Pareciera que las emociones fueran un estorbo en nuestra vida y a veces incluso desearíamos que desaparecieran. Lo pernicioso del asunto es que ni siquiera nos cuestionamos para qué están ahí. Por la mente de muchos pasará la ocurrencia de que están para joder y ya, que son algo “irracional”, aunque como casi todo, las emociones también tienen grados que nos benefician o no.
Las emociones existen para focalizar nuestra atención en algo concreto que necesita ser resuelto, planteado o aceptado: nos inducen a hacer algo específico. Nos ayudan a decidir.

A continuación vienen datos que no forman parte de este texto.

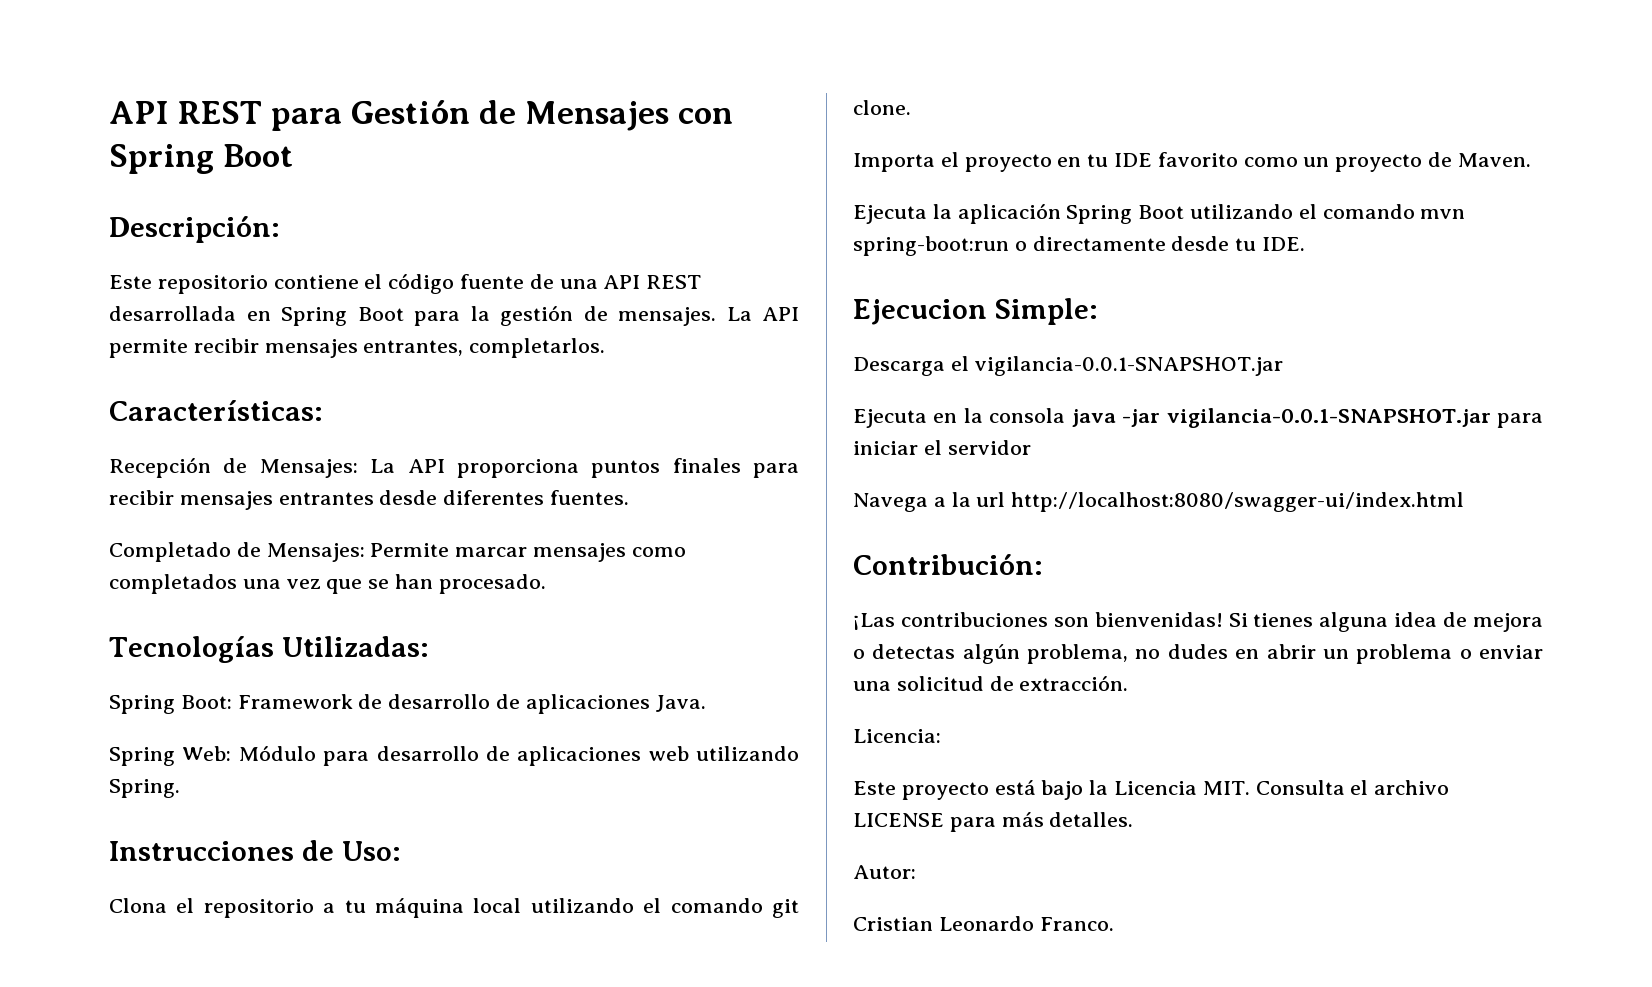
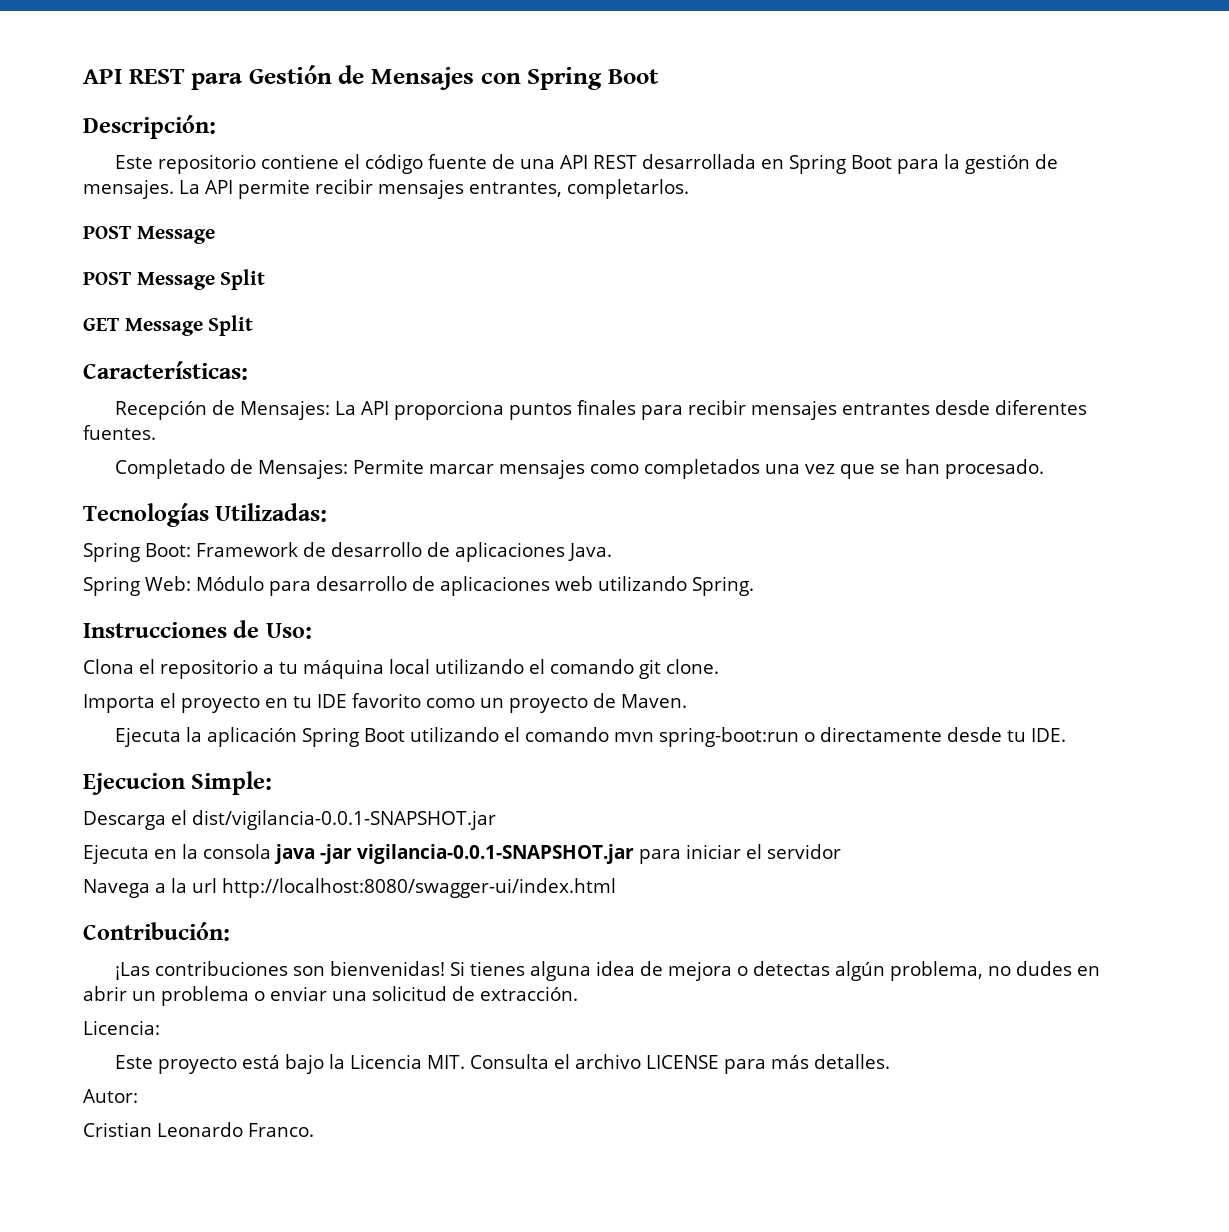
  La API permite recibir mensajes entrantes, completarlos.
+ POST Message
+ POST Message Split
+ GET Message Split
- Descarga el vigilancia-0.0.1-SNAPSHOT.jar
+ Descarga el dist/vigilancia-0.0.1-SNAPSHOT.jar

Se dice que la emoción “nos atrapa” y ahí estriba precisamente la manera en que focaliza nuestra atención.
Si no tuviéramos emociones, no sufriríamos, pero tampoco tomaríamos decisiones ni partido en nuestras vidas. Esto difiere mucho con la idea que se suele tener de las personas poco emocionales: la de alguien que toma decisiones fríamente con éxito y sin verse apenas afectado por ellas.
Aunque parece que no compensaran tanto sólo porque nos permitan decidir, ya que a veces nos hacen sufrir... y de lo lindo. La clave está en que se sufre sólo cuando la emoción se ha mantenido demasiado en el tiempo y de manera muy intensa. No se ha resuelto la situación, la emoción ha perdido su función y luchar contra ella además duele. Ha quedado contaminada y nos contamina a nosotros.
Y ahí, influyen demasiadas cosas dependiendo de lo afectado que uno esté, de la persona, y váyase usted a saber de qué más.
Una de esas cosas es en qué se centre la atención voluntariamente. Porque aunque estemos sintiendo una emoción, podemos elegir lo que pensamos: si recordamos cada situación no resuelta como un fallo que no se podrá resolver y se repetirá en el futuro, o… recordamos el proceso como otra manera más de aprender de esa situación, para no pasar un rato tan acongojado en posteriores ocasiones.
A veces darle vueltas al tema ya no funciona más, solo satura, y es mejor cambiar de aires, dar una vuelta, no pensar en nada…
En ocasiones la emoción no finaliza porque no le damos oportunidad – y por eso nos estancamos-. Tomo palabras textuales de Jorge Bucay en Cartas para Claudia, que copiar está feo.
Cuando algo me confunde, tengo dos posibilidades. Una, salir de la confusión, y dos, dejarme estar en ella. El primer caso es el de la interrupción (…) que es el mecanismo por el cual el neurótico impide que un proceso se desarrolle naturalmente y concluya por sí mismo. Quizá en apariencia se obtenga una sensación de tranquilidad, pero esa tranquilidad es por "superar el miedo a estar confuso", y no por aclarar qué me confunde.
Sólo la confusión es un proceso normal del darse cuenta, a partir de ella surge el contacto con mi (des-cubrir) la realidad. Cuando no me interrumpo, dejo que el proceso se complete y se agote. El salir de la confusión es, muchas veces, la consecuencia de dejarme estar en ella.